[Start of section]

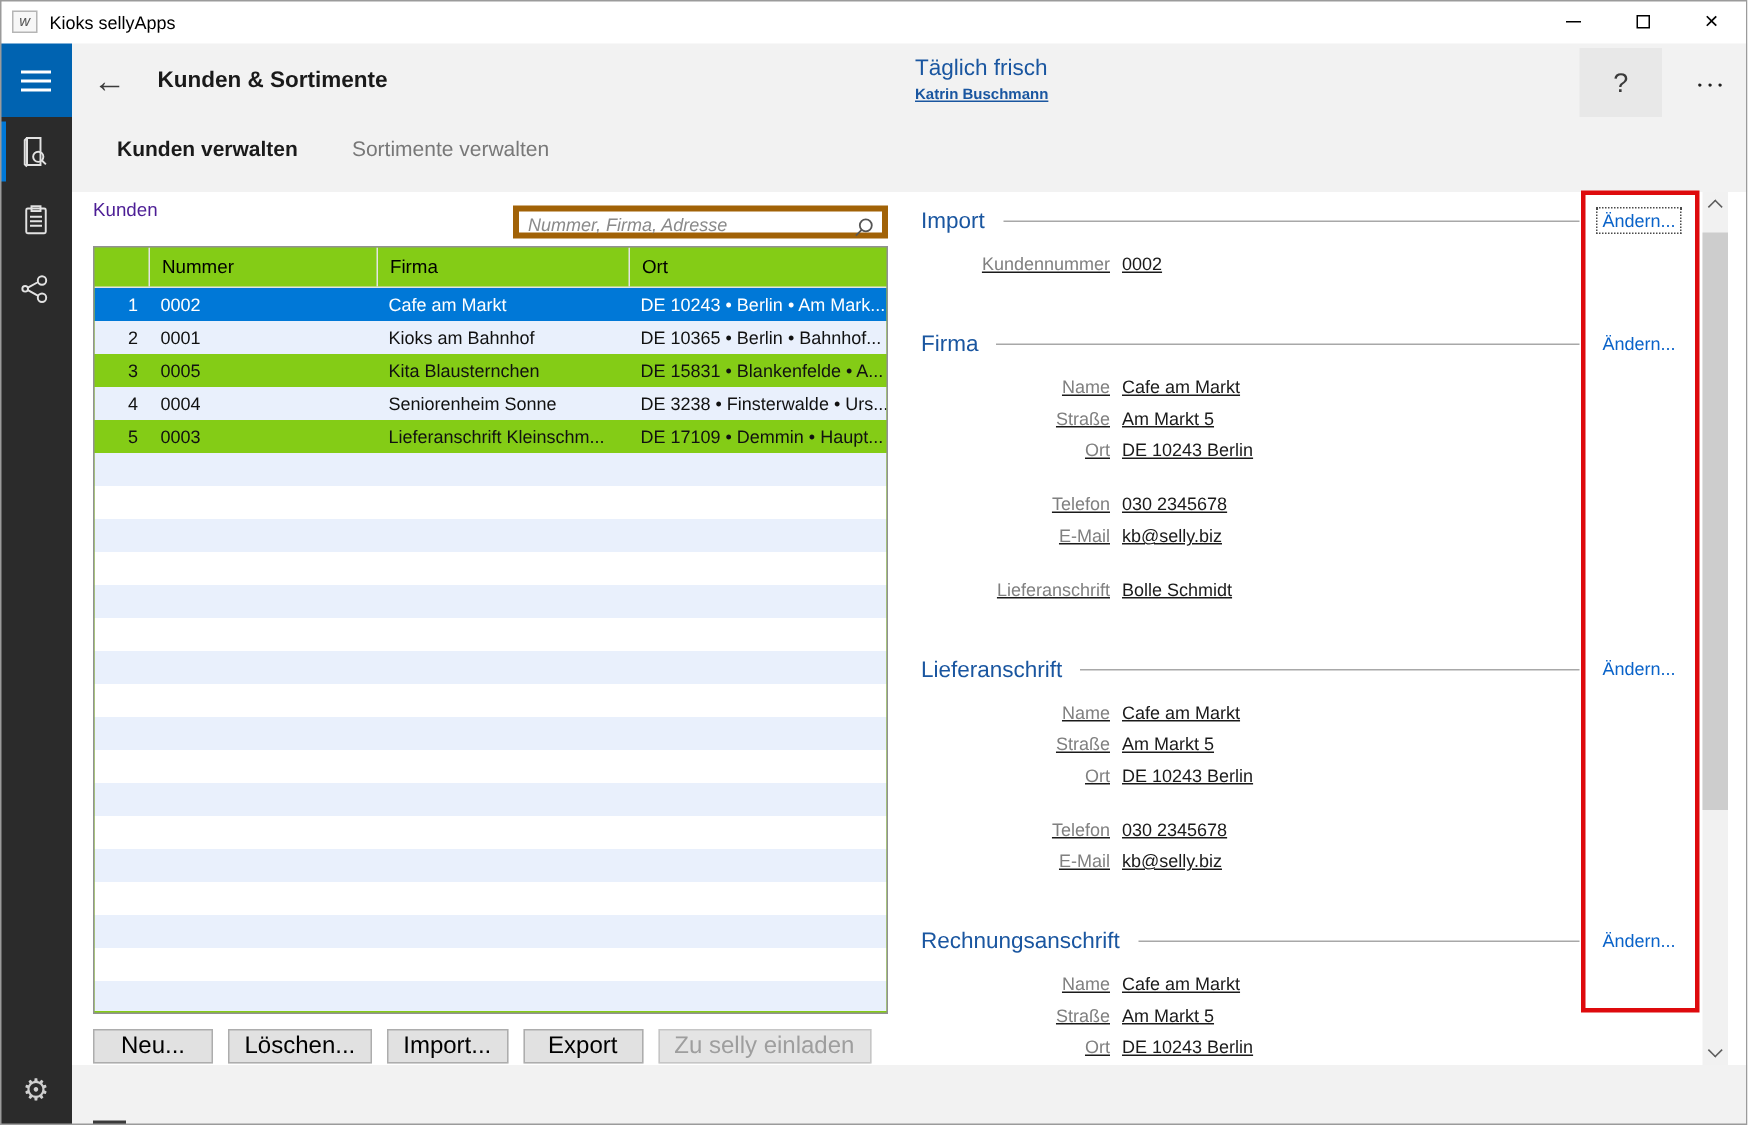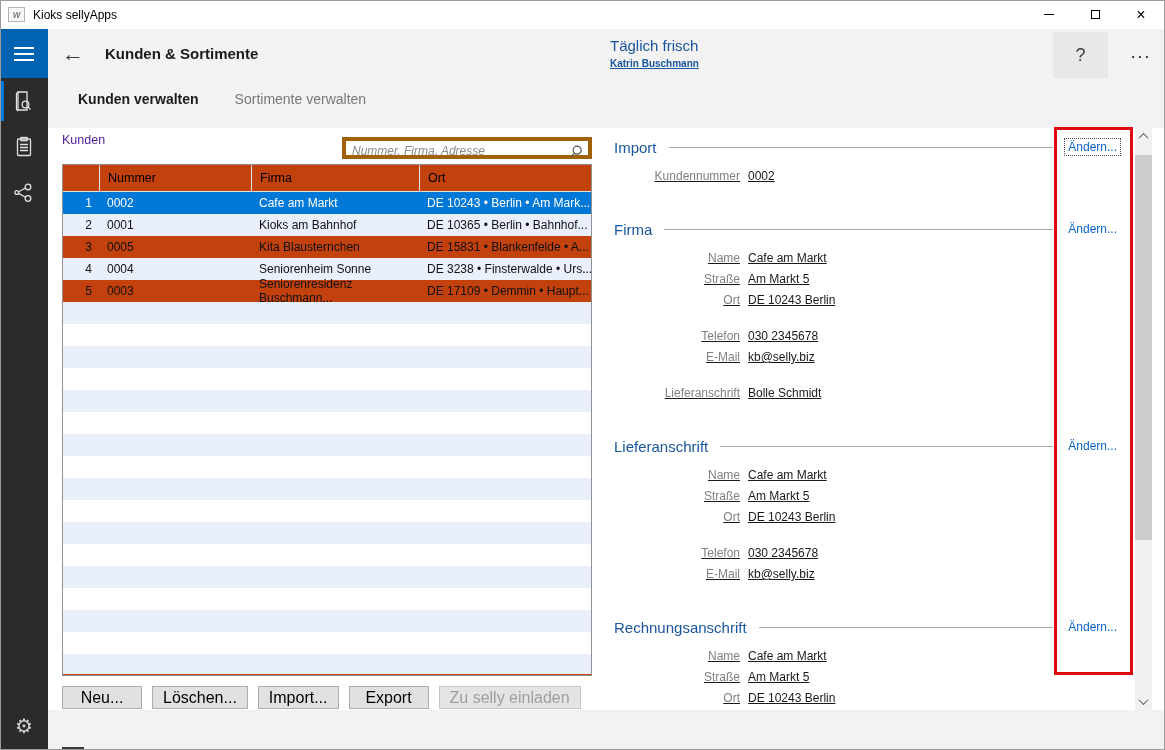--- a/index.html
+++ b/index.html
@@ -53,21 +53,21 @@
   .artifact { position:absolute; left:62px; top:747px; width:22px; height:3px; background:#3a3a3a; }
 
   
   .list-pane { position:absolute; left:14px; top:0; width:530px; height:582px; }
   .list-label { position:absolute; left:0; top:5px; font-size:12.5px; color:#4c1d95; }
   .search-box { position:absolute; right:0; top:9px; width:250px; height:22px; border:4px solid #a16207; background:#fff; }
   .search-box input { width:100%; height:100%; border:0; outline:0; padding:0 24px 0 6px;
                       font-family:"Liberation Sans",sans-serif; font-size:12px; font-style:italic; color:#555; background:transparent; }
   .search-box input::placeholder { color:#8a8a8a; font-style:italic; }
   .search-icon { position:absolute; right:4px; top:3px; }
-  .cust-table { position:absolute; left:0; top:36px; width:530px; height:512px; border:1px solid #919191; background:#c2410c; overflow:hidden; }
+  .cust-table { position:absolute; left:0; top:36px; width:530px; height:512px; border:1px solid #919191; background:#84cc16; overflow:hidden; }
   .thead { display:flex; height:27px; border-bottom:1px solid #e3e3e3; align-items:center; }
   .thead .cell { border-left:1px solid #e3e3e3; height:100%; display:flex; align-items:center; font-size:12.5px; color:#000; }
   .thead .cell:first-child { border-left:0; }
   .trow { display:flex; height:22px; align-items:center; font-size:12px; color:#111; }
   .trow.alt { background:#e9f0fc; }
   .trow.selected { background:#0078d7; color:#fff; }
   .c0 { width:36px; text-align:right; padding-right:7px; }
   .c1 { width:152px; padding-left:8px; }
   .c2 { width:168px; padding-left:8px; }
   .c3 { flex:1; padding-left:8px; overflow:hidden; white-space:nowrap; }
@@ -207,21 +207,21 @@
           </div>
           <div class="trow alt">
             <div class="c0">4</div>
             <div class="c1">0004</div>
             <div class="c2">Seniorenheim Sonne</div>
             <div class="c3">DE 3238 • Finsterwalde • Urs...</div>
           </div>
           <div class="trow">
             <div class="c0">5</div>
             <div class="c1">0003</div>
-            <div class="c2">Seniorenresidenz Buschmann...</div>
+            <div class="c2">Lieferanschrift Kleinschm...</div>
             <div class="c3">DE 17109 • Demmin • Haupt...</div>
           </div>
         </div>
       <div class="tfiller"></div>
     </div>
     <div class="btn-row" id="btnrow">
         <button class="btn">Neu...</button>
         <button class="btn">Löschen...</button>
         <button class="btn">Import...</button>
         <button class="btn">Export</button>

[End of section]

### Task to complete:
Determine how many lines above contain the string "input". Give only that number.

### Completed exercise:
2